## The task
Below are lines of data, and only some are wanted. Please repeat exactly those from the line that has "(303, 1204) none" through the line that has "[39,287,50,296] > -> (331, 277) none".

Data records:

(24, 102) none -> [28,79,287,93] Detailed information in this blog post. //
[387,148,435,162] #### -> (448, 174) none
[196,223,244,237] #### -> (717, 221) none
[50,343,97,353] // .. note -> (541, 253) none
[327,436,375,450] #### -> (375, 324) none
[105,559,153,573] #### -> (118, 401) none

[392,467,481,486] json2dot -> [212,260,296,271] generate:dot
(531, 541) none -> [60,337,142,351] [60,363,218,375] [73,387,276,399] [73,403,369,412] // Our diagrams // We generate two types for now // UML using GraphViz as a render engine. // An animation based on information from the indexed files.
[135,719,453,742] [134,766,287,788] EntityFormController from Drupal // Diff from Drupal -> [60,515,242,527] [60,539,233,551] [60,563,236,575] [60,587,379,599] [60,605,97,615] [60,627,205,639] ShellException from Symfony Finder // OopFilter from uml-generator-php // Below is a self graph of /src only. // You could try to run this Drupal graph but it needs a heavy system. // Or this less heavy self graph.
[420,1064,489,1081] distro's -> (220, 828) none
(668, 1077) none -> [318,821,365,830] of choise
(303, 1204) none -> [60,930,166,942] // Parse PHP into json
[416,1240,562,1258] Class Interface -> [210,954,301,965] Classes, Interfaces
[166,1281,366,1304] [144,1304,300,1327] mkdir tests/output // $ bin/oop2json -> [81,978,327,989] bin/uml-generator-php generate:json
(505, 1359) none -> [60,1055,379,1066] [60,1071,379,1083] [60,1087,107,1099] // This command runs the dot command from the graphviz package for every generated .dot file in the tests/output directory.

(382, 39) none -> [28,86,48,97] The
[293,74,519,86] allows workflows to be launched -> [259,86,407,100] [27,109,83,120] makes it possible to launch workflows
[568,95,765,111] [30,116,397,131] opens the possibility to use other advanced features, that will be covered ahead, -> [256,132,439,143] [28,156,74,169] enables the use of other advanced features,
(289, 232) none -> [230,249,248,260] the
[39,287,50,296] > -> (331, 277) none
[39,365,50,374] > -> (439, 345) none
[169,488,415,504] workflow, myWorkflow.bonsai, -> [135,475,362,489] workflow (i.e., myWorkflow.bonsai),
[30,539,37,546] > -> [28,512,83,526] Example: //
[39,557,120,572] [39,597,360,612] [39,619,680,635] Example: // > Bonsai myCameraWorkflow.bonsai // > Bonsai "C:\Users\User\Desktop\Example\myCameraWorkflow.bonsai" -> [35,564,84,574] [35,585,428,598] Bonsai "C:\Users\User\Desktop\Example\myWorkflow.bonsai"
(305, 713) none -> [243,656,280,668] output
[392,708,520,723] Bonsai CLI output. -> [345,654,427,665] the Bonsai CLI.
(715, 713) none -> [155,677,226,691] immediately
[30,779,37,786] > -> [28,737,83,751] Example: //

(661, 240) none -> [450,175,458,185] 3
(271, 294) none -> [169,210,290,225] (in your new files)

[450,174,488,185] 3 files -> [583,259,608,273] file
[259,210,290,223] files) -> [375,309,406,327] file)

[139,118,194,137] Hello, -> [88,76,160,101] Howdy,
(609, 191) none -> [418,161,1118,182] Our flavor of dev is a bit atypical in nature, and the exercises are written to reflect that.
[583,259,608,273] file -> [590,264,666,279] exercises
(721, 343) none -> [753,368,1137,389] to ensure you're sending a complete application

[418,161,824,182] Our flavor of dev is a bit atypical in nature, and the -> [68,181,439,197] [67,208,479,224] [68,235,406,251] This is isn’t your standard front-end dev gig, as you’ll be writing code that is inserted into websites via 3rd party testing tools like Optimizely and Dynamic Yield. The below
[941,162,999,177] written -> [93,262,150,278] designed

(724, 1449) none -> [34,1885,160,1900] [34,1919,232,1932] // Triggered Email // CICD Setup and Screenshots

## Exercise result
(303, 1204) none -> [60,930,166,942] // Parse PHP into json
[416,1240,562,1258] Class Interface -> [210,954,301,965] Classes, Interfaces
[166,1281,366,1304] [144,1304,300,1327] mkdir tests/output // $ bin/oop2json -> [81,978,327,989] bin/uml-generator-php generate:json
(505, 1359) none -> [60,1055,379,1066] [60,1071,379,1083] [60,1087,107,1099] // This command runs the dot command from the graphviz package for every generated .dot file in the tests/output directory.

(382, 39) none -> [28,86,48,97] The
[293,74,519,86] allows workflows to be launched -> [259,86,407,100] [27,109,83,120] makes it possible to launch workflows
[568,95,765,111] [30,116,397,131] opens the possibility to use other advanced features, that will be covered ahead, -> [256,132,439,143] [28,156,74,169] enables the use of other advanced features,
(289, 232) none -> [230,249,248,260] the
[39,287,50,296] > -> (331, 277) none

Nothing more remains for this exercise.